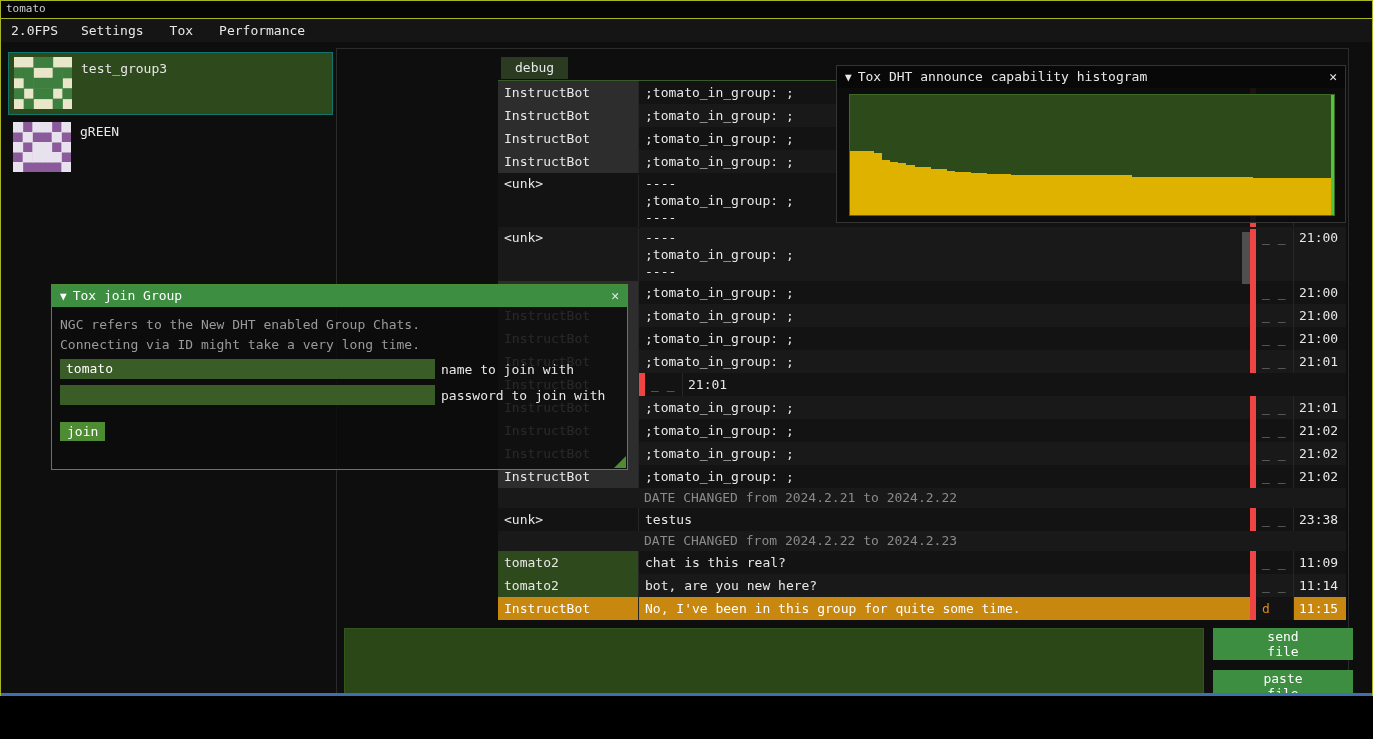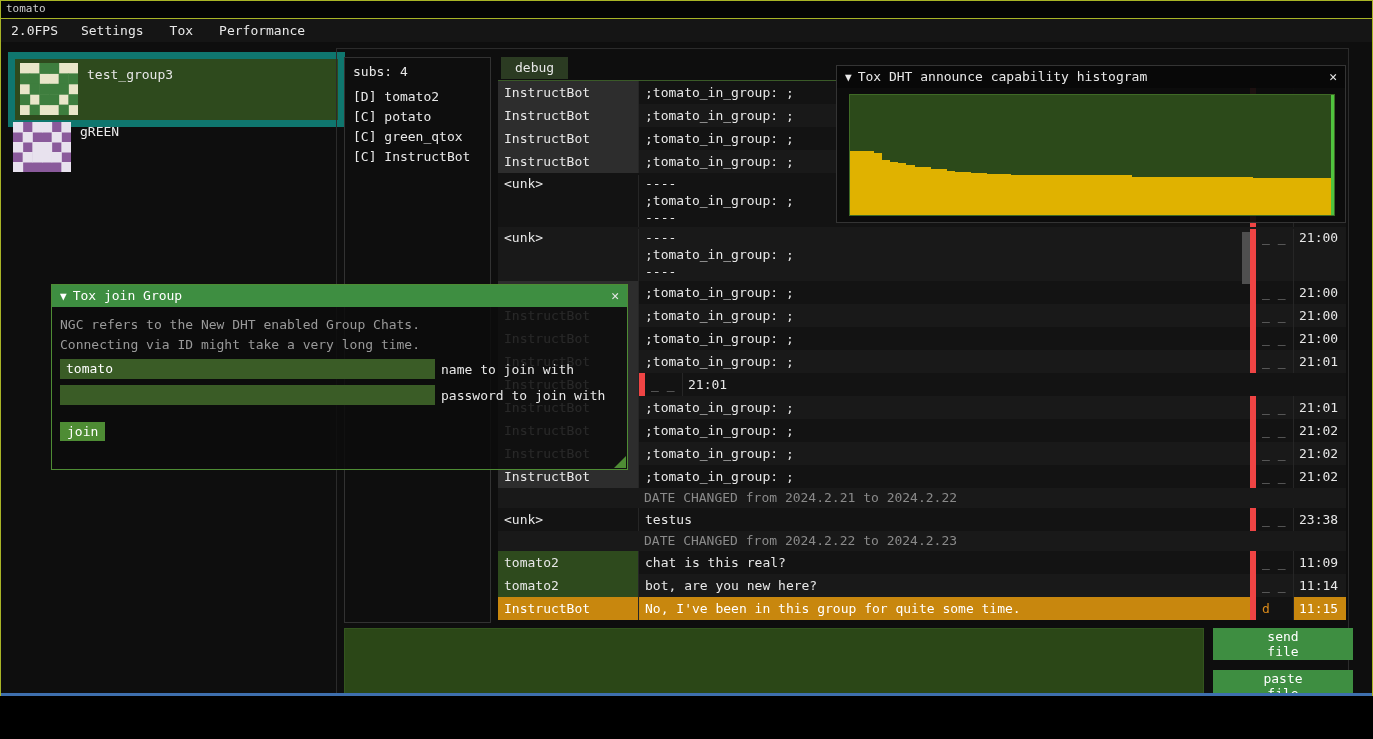--- a/index.html
+++ b/index.html
@@ -13,21 +13,21 @@
   
   .titlebar{position:absolute;left:0;top:0;right:0;height:17px;background:#050505;
     border-bottom:1px solid #a8b426;color:#cfcfcf;font-size:11px;line-height:16px;padding-left:5px;}
   
   .menubar{position:absolute;left:0;top:18px;right:0;height:23px;background:#151515;
     display:flex;align-items:center;}
   .fps{padding:0 10px;text-align:right;}
   .menu-item{padding:0 13px;height:23px;line-height:23px;cursor:default;}
   
   .side-item{position:absolute;left:7px;width:323px;height:61px;}
-  .side-item.selected{background:#2e4a1d;border:7px solid #0f766e;}
+  .side-item.selected{background:#2e4a1d;border:1px solid #0f766e;}
   .avatar{position:absolute;left:5px;top:4px;}
   .side-label{position:absolute;left:72px;top:8px;}
   
   .group-frame{position:absolute;left:335px;top:47px;width:1011px;height:684px;border:1px solid #2b2b2b;}
   
   .subs-panel{position:absolute;left:343px;top:56px;width:147px;height:566px;border:1px solid #323232;box-sizing:border-box;}
   .subs-header{padding:6px 8px 8px 8px;}
   .subs-list{padding-left:8px;}
   .member{line-height:20px;white-space:nowrap;}
   
@@ -139,29 +139,20 @@
         <rect x="29" y="30" width="10.166666666666666" height="10.5" fill="#e8e2ee"></rect>
         <rect x="38.666666666666664" y="30" width="10.166666666666666" height="10.5" fill="#e8e2ee"></rect>
         <rect x="0" y="40" width="10.166666666666666" height="10.5" fill="#e8e2ee"></rect>
         <rect x="48.33333333333333" y="40" width="10.166666666666666" height="10.5" fill="#e8e2ee"></rect>
       </svg>
     <span class="side-label" style="top:6px;">gREEN</span>
   </div>
 
   <div class="group-frame"></div>
 
-  <div class="subs-panel">
-    <div class="subs-header">subs: 4</div>
-    <div class="subs-list" id="subs-list">
-        <div class="member">[D] tomato2</div>
-        <div class="member">[C] potato</div>
-        <div class="member">[C] green_qtox</div>
-        <div class="member">[C] InstructBot</div>
-      </div>
-  </div>
 
   <div class="chat-panel">
     <div class="tabbar">
       <span class="tab">debug</span>
     </div>
     <div class="chat-rows" id="chat-rows">
         <div class="row even">
           <div class="cell-sender bot">InstructBot</div>
           <div class="cell-msg">;tomato_in_group: ;</div>
           <div class="cell-flags"></div>

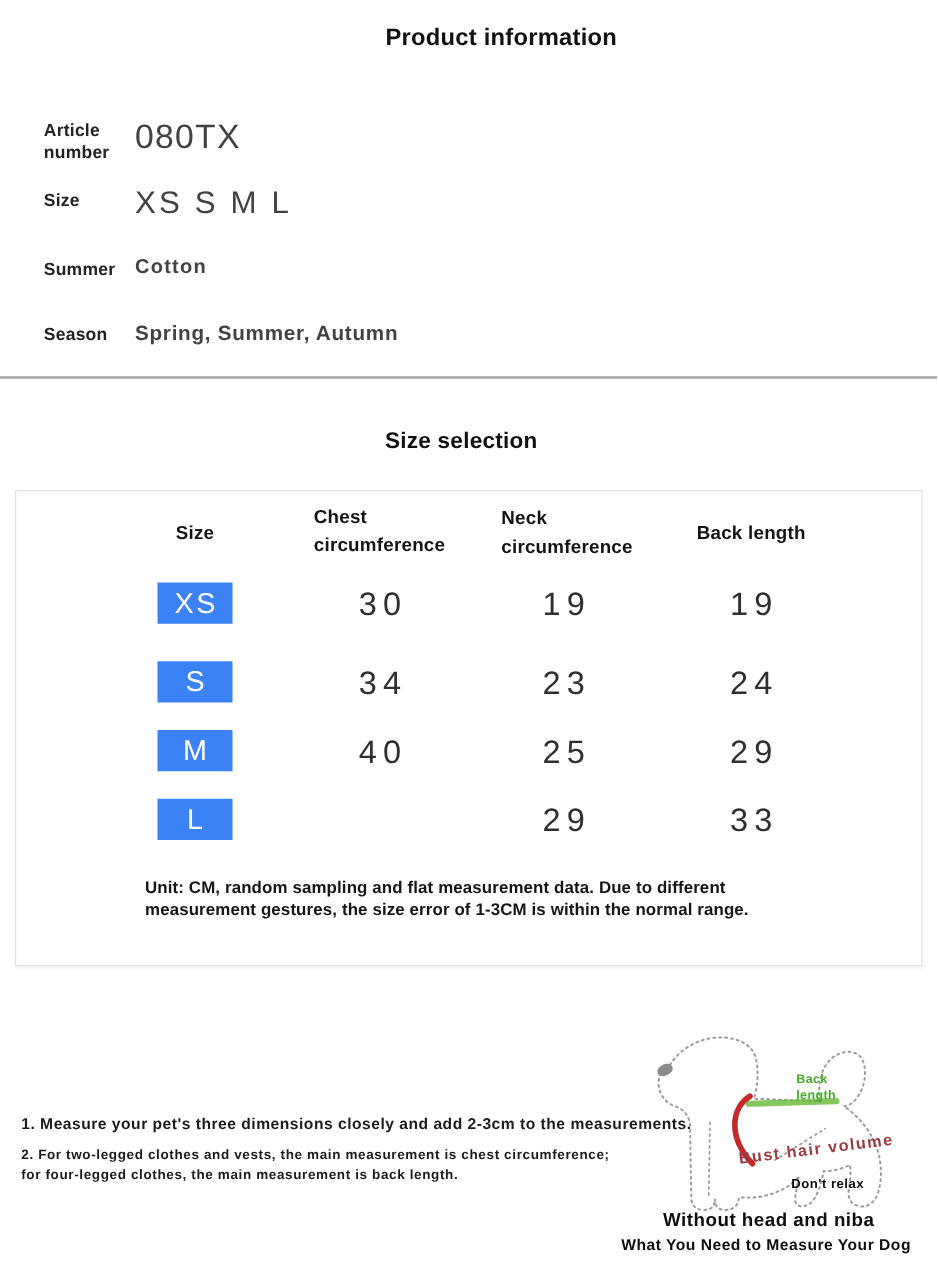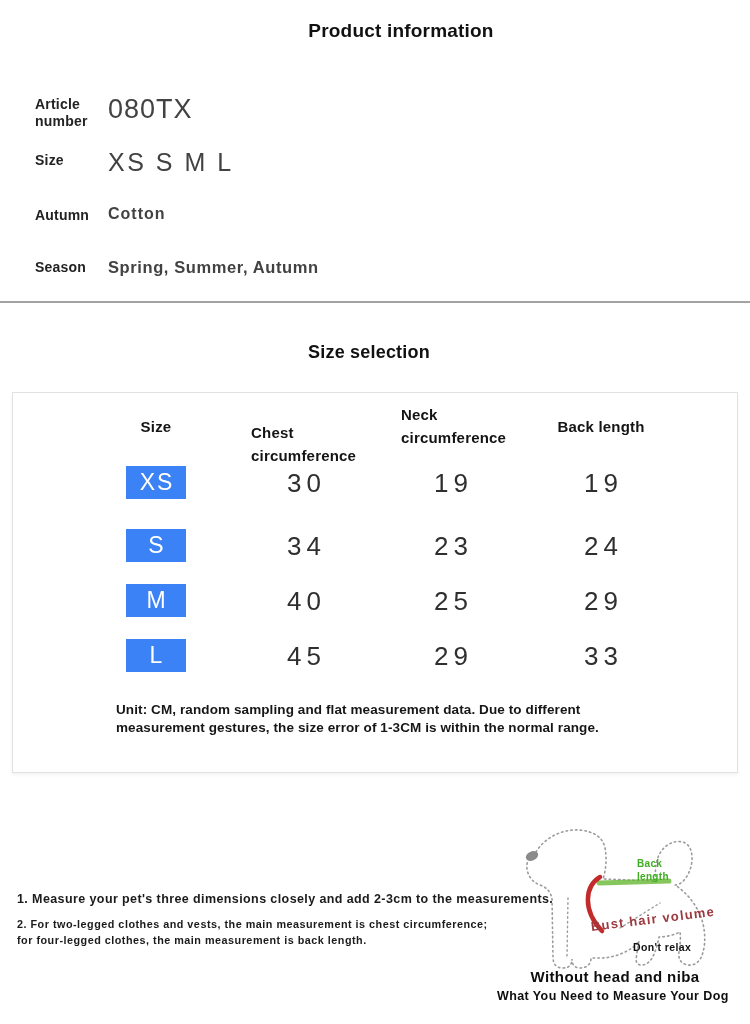--- a/index.html
+++ b/index.html
@@ -40,21 +40,21 @@
     transform:translateX(-6px);
   }
   .size-box {
     left:12px; top:392px; width:726px; height:381px;
     background:#fff; border:1px solid #e2e2e2;
     box-shadow:0 2px 3px rgba(0,0,0,.05);
   }
   .size-box .hdr { position:absolute; font-weight:700; font-size:15px; line-height:23px;
     letter-spacing:.2px; color:#141414; white-space:pre-line; }
   .hdr-c1 { left:83px;  top:10px; width:120px; height:46px; display:flex; align-items:center; justify-content:center; }
-  .hdr-c2 { left:238px; top:28px; }
+  .hdr-c2 { left:238px; top:9px; }
   .hdr-c3 { left:388px; top:10px; }
   .hdr-c4 { left:508px; top:10px; width:160px; height:46px; display:flex; align-items:center; justify-content:center; font-size:15.5px; }
 
   .srow { position:absolute; left:0; width:726px; height:36px; }
   .srow .badge {
     position:absolute; left:113px; top:1px; width:60px; height:33px;
     background:#3b82f6; color:#fff; display:flex; align-items:center; justify-content:center;
     font-size:23px; font-weight:400; letter-spacing:2px; text-indent:2px;
   }
   .srow .num { position:absolute; top:0; height:36px; line-height:36px; text-align:center;
@@ -97,21 +97,21 @@
   <div class="info-row">
     <div class="lbl l-article">Article
 number</div>
     <div class="val v-article">080TX</div>
   </div>
   <div class="info-row">
     <div class="lbl l-size">Size</div>
     <div class="val v-size">XS S M L</div>
   </div>
   <div class="info-row">
-    <div class="lbl l-element">Autumn</div>
+    <div class="lbl l-element">Summer</div>
     <div class="val v-element">Cotton</div>
   </div>
   <div class="info-row">
     <div class="lbl l-season">Season</div>
     <div class="val v-season">Spring, Summer, Autumn</div>
   </div>
 
   <div class="abs divider"></div>
 
   <div class="abs section-title">Size selection</div>
@@ -137,21 +137,20 @@
       <div class="num num-c4">24</div>
     </div>
     <div class="srow srow-2">
       <div class="badge">M</div>
       <div class="num num-c2">40</div>
       <div class="num num-c3">25</div>
       <div class="num num-c4">29</div>
     </div>
     <div class="srow srow-3">
       <div class="badge">L</div>
-      <div class="num num-c2">45</div>
       <div class="num num-c3">29</div>
       <div class="num num-c4">33</div>
     </div>
 
     <div class="size-note">Unit: CM, random sampling and flat measurement data. Due to different
 measurement gestures, the size error of 1-3CM is within the normal range.</div>
   </div>
 
   <div class="abs mm-item1">1. Measure your pet's three dimensions closely and add 2-3cm to the measurements.</div>
   <div class="abs mm-item2">2. For two-legged clothes and vests, the main measurement is chest circumference;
-------------------------
DESCRIPTION OF THE TASK: A faithful copy is needed: reproduce all of the data above, leaving the pictures out.

SOLUTION:
--- a/index.html
+++ b/index.html
@@ -13,21 +13,21 @@
   
   .titlebar{position:absolute;left:0;top:0;right:0;height:17px;background:#050505;
     border-bottom:1px solid #a8b426;color:#cfcfcf;font-size:11px;line-height:16px;padding-left:5px;}
   
   .menubar{position:absolute;left:0;top:18px;right:0;height:23px;background:#151515;
     display:flex;align-items:center;}
   .fps{padding:0 10px;text-align:right;}
   .menu-item{padding:0 13px;height:23px;line-height:23px;cursor:default;}
   
   .side-item{position:absolute;left:7px;width:323px;height:61px;}
-  .side-item.selected{background:#2e4a1d;border:7px solid #0f766e;}
+  .side-item.selected{background:#2e4a1d;border:1px solid #0f766e;}
   .avatar{position:absolute;left:5px;top:4px;}
   .side-label{position:absolute;left:72px;top:8px;}
   
   .group-frame{position:absolute;left:335px;top:47px;width:1011px;height:684px;border:1px solid #2b2b2b;}
   
   .subs-panel{position:absolute;left:343px;top:56px;width:147px;height:566px;border:1px solid #323232;box-sizing:border-box;}
   .subs-header{padding:6px 8px 8px 8px;}
   .subs-list{padding-left:8px;}
   .member{line-height:20px;white-space:nowrap;}
   
@@ -139,29 +139,20 @@
         <rect x="29" y="30" width="10.166666666666666" height="10.5" fill="#e8e2ee"></rect>
         <rect x="38.666666666666664" y="30" width="10.166666666666666" height="10.5" fill="#e8e2ee"></rect>
         <rect x="0" y="40" width="10.166666666666666" height="10.5" fill="#e8e2ee"></rect>
         <rect x="48.33333333333333" y="40" width="10.166666666666666" height="10.5" fill="#e8e2ee"></rect>
       </svg>
     <span class="side-label" style="top:6px;">gREEN</span>
   </div>
 
   <div class="group-frame"></div>
 
-  <div class="subs-panel">
-    <div class="subs-header">subs: 4</div>
-    <div class="subs-list" id="subs-list">
-        <div class="member">[D] tomato2</div>
-        <div class="member">[C] potato</div>
-        <div class="member">[C] green_qtox</div>
-        <div class="member">[C] InstructBot</div>
-      </div>
-  </div>
 
   <div class="chat-panel">
     <div class="tabbar">
       <span class="tab">debug</span>
     </div>
     <div class="chat-rows" id="chat-rows">
         <div class="row even">
           <div class="cell-sender bot">InstructBot</div>
           <div class="cell-msg">;tomato_in_group: ;</div>
           <div class="cell-flags"></div>

--- a/index.html
+++ b/index.html
@@ -40,21 +40,21 @@
     transform:translateX(-6px);
   }
   .size-box {
     left:12px; top:392px; width:726px; height:381px;
     background:#fff; border:1px solid #e2e2e2;
     box-shadow:0 2px 3px rgba(0,0,0,.05);
   }
   .size-box .hdr { position:absolute; font-weight:700; font-size:15px; line-height:23px;
     letter-spacing:.2px; color:#141414; white-space:pre-line; }
   .hdr-c1 { left:83px;  top:10px; width:120px; height:46px; display:flex; align-items:center; justify-content:center; }
-  .hdr-c2 { left:238px; top:28px; }
+  .hdr-c2 { left:238px; top:9px; }
   .hdr-c3 { left:388px; top:10px; }
   .hdr-c4 { left:508px; top:10px; width:160px; height:46px; display:flex; align-items:center; justify-content:center; font-size:15.5px; }
 
   .srow { position:absolute; left:0; width:726px; height:36px; }
   .srow .badge {
     position:absolute; left:113px; top:1px; width:60px; height:33px;
     background:#3b82f6; color:#fff; display:flex; align-items:center; justify-content:center;
     font-size:23px; font-weight:400; letter-spacing:2px; text-indent:2px;
   }
   .srow .num { position:absolute; top:0; height:36px; line-height:36px; text-align:center;
@@ -97,21 +97,21 @@
   <div class="info-row">
     <div class="lbl l-article">Article
 number</div>
     <div class="val v-article">080TX</div>
   </div>
   <div class="info-row">
     <div class="lbl l-size">Size</div>
     <div class="val v-size">XS S M L</div>
   </div>
   <div class="info-row">
-    <div class="lbl l-element">Autumn</div>
+    <div class="lbl l-element">Summer</div>
     <div class="val v-element">Cotton</div>
   </div>
   <div class="info-row">
     <div class="lbl l-season">Season</div>
     <div class="val v-season">Spring, Summer, Autumn</div>
   </div>
 
   <div class="abs divider"></div>
 
   <div class="abs section-title">Size selection</div>
@@ -137,21 +137,20 @@
       <div class="num num-c4">24</div>
     </div>
     <div class="srow srow-2">
       <div class="badge">M</div>
       <div class="num num-c2">40</div>
       <div class="num num-c3">25</div>
       <div class="num num-c4">29</div>
     </div>
     <div class="srow srow-3">
       <div class="badge">L</div>
-      <div class="num num-c2">45</div>
       <div class="num num-c3">29</div>
       <div class="num num-c4">33</div>
     </div>
 
     <div class="size-note">Unit: CM, random sampling and flat measurement data. Due to different
 measurement gestures, the size error of 1-3CM is within the normal range.</div>
   </div>
 
   <div class="abs mm-item1">1. Measure your pet's three dimensions closely and add 2-3cm to the measurements.</div>
   <div class="abs mm-item2">2. For two-legged clothes and vests, the main measurement is chest circumference;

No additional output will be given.